* **Work order**: When you return the material, keep every line exactly as it is and omit the pictures.

* **Listed records**:

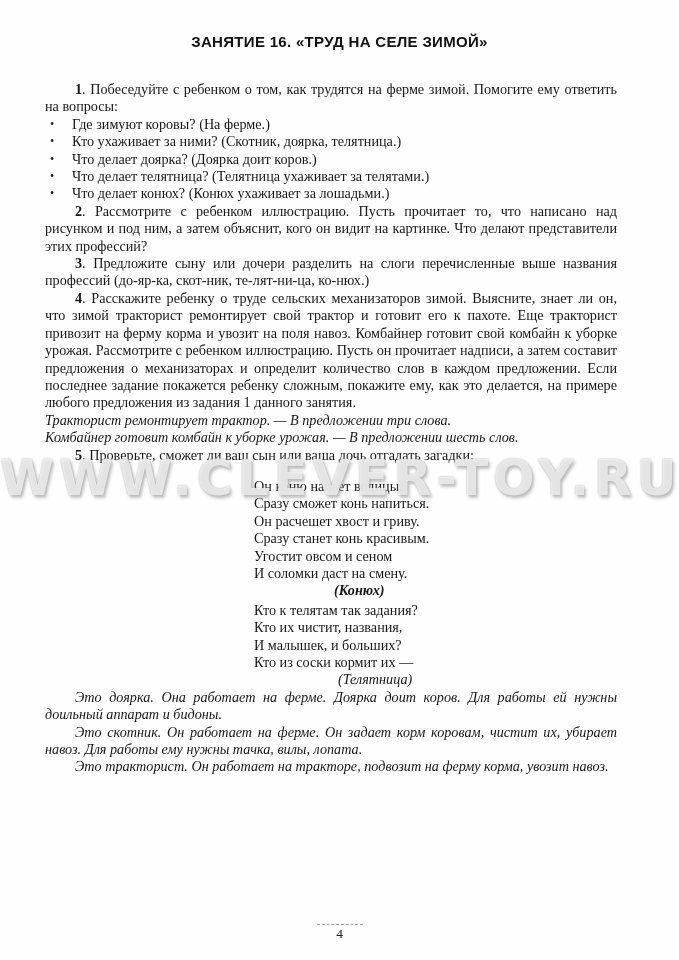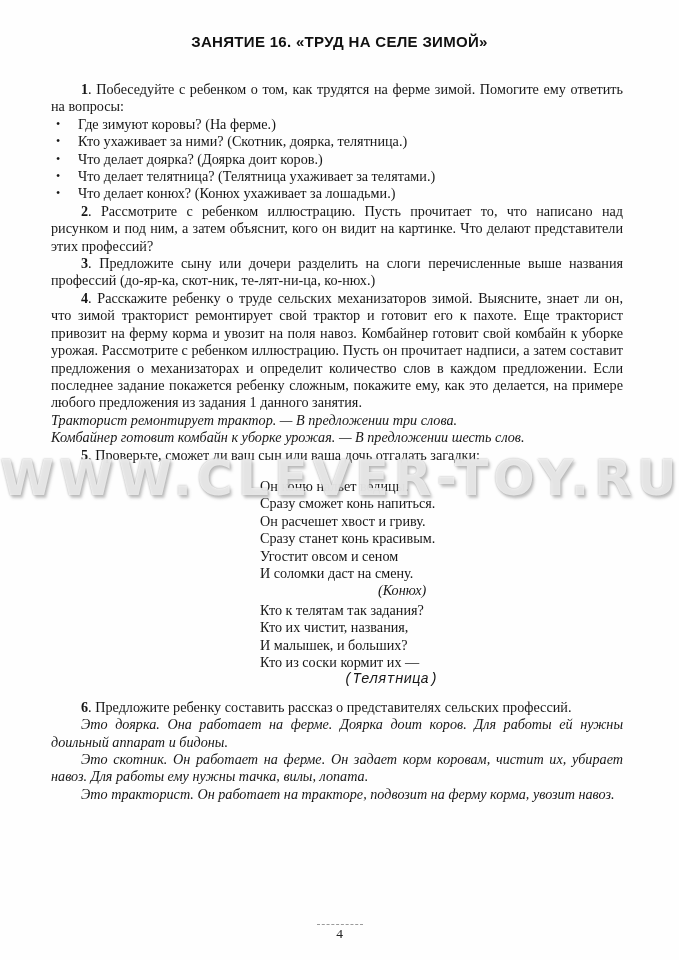--- a/index.html
+++ b/index.html
@@ -22,21 +22,21 @@
     text-align: center;
     font-family: "Liberation Sans", sans-serif;
     font-weight: bold;
     font-size: 15.5px;
     letter-spacing: 0.3px;
     color: #111;
     transform: scaleX(0.97);
   }
   .content {
     position: absolute;
-    top: 81px; left: 51px;
+    top: 81px; left: 45px;
     width: 572px;
     font-size: 14.2px;
     line-height: 17.4px;
     text-align: justify;
   }
   .para { text-indent: 30px; }
   .num { font-weight: bold; }
   .qlist { margin: 0; }
   .q {
     position: relative;
@@ -53,22 +53,22 @@
     text-align: left;
   }
   .riddle {
     margin-left: 209px;
     text-align: left;
     font-style: normal;
   }
   .riddle-1 { margin-top: 14px; }
   .riddle-2 { margin-top: 2px; }
   .riddle .answer { font-style: italic; }
-  .riddle-1 .answer { margin-left: 118px; }
-  .riddle-2 .answer { margin-left: 84px; font-family: Liberation Mono, monospace; }
+  .riddle-1 .answer { margin-left: 80px; font-weight: bold; }
+  .riddle-2 .answer { margin-left: 84px; }
   .task6 { margin-top: 10px; }
   .story { font-style: italic; text-indent: 30px; }
   .watermark {
     position: absolute;
     top: 450px; left: 0; right: 0;
     text-align: center;
     font-family: "DejaVu Sans", sans-serif;
     font-weight: bold;
     font-size: 49px;
     letter-spacing: 5px;
@@ -138,21 +138,20 @@
     </div>
 
     <div class="riddle riddle-2">
       <div>Кто к телятам так задания?</div>
       <div>Кто их чистит, названия,</div>
       <div>И малышек, и больших?</div>
       <div>Кто из соски кормит их —</div>
       <div class="answer">(Телятница)</div>
     </div>
 
-    <div class="para task6"><span class="num">6</span><span>. Предложите ребенку составить рассказ о представителях сельских профессий.</span></div>
 
     <div class="story">Это доярка. Она работает на ферме. Доярка доит коров. Для работы ей нужны доильный аппарат и бидоны.</div>
     <div class="story">Это скотник. Он работает на ферме. Он задает корм коровам, чистит их, убирает навоз. Для работы ему нужны тачка, вилы, лопата.</div>
     <div class="story">Это тракторист. Он работает на тракторе, подвозит на ферму корма, увозит навоз.</div>
 
   </div>
 
   <div class="watermark">WWW.CLEVER-TOY.RU</div>
 
   <div class="footer">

* **Solution**:
--- a/index.html
+++ b/index.html
@@ -22,21 +22,21 @@
     text-align: center;
     font-family: "Liberation Sans", sans-serif;
     font-weight: bold;
     font-size: 15.5px;
     letter-spacing: 0.3px;
     color: #111;
     transform: scaleX(0.97);
   }
   .content {
     position: absolute;
-    top: 81px; left: 51px;
+    top: 81px; left: 45px;
     width: 572px;
     font-size: 14.2px;
     line-height: 17.4px;
     text-align: justify;
   }
   .para { text-indent: 30px; }
   .num { font-weight: bold; }
   .qlist { margin: 0; }
   .q {
     position: relative;
@@ -53,22 +53,22 @@
     text-align: left;
   }
   .riddle {
     margin-left: 209px;
     text-align: left;
     font-style: normal;
   }
   .riddle-1 { margin-top: 14px; }
   .riddle-2 { margin-top: 2px; }
   .riddle .answer { font-style: italic; }
-  .riddle-1 .answer { margin-left: 118px; }
-  .riddle-2 .answer { margin-left: 84px; font-family: Liberation Mono, monospace; }
+  .riddle-1 .answer { margin-left: 80px; font-weight: bold; }
+  .riddle-2 .answer { margin-left: 84px; }
   .task6 { margin-top: 10px; }
   .story { font-style: italic; text-indent: 30px; }
   .watermark {
     position: absolute;
     top: 450px; left: 0; right: 0;
     text-align: center;
     font-family: "DejaVu Sans", sans-serif;
     font-weight: bold;
     font-size: 49px;
     letter-spacing: 5px;
@@ -138,21 +138,20 @@
     </div>
 
     <div class="riddle riddle-2">
       <div>Кто к телятам так задания?</div>
       <div>Кто их чистит, названия,</div>
       <div>И малышек, и больших?</div>
       <div>Кто из соски кормит их —</div>
       <div class="answer">(Телятница)</div>
     </div>
 
-    <div class="para task6"><span class="num">6</span><span>. Предложите ребенку составить рассказ о представителях сельских профессий.</span></div>
 
     <div class="story">Это доярка. Она работает на ферме. Доярка доит коров. Для работы ей нужны доильный аппарат и бидоны.</div>
     <div class="story">Это скотник. Он работает на ферме. Он задает корм коровам, чистит их, убирает навоз. Для работы ему нужны тачка, вилы, лопата.</div>
     <div class="story">Это тракторист. Он работает на тракторе, подвозит на ферму корма, увозит навоз.</div>
 
   </div>
 
   <div class="watermark">WWW.CLEVER-TOY.RU</div>
 
   <div class="footer">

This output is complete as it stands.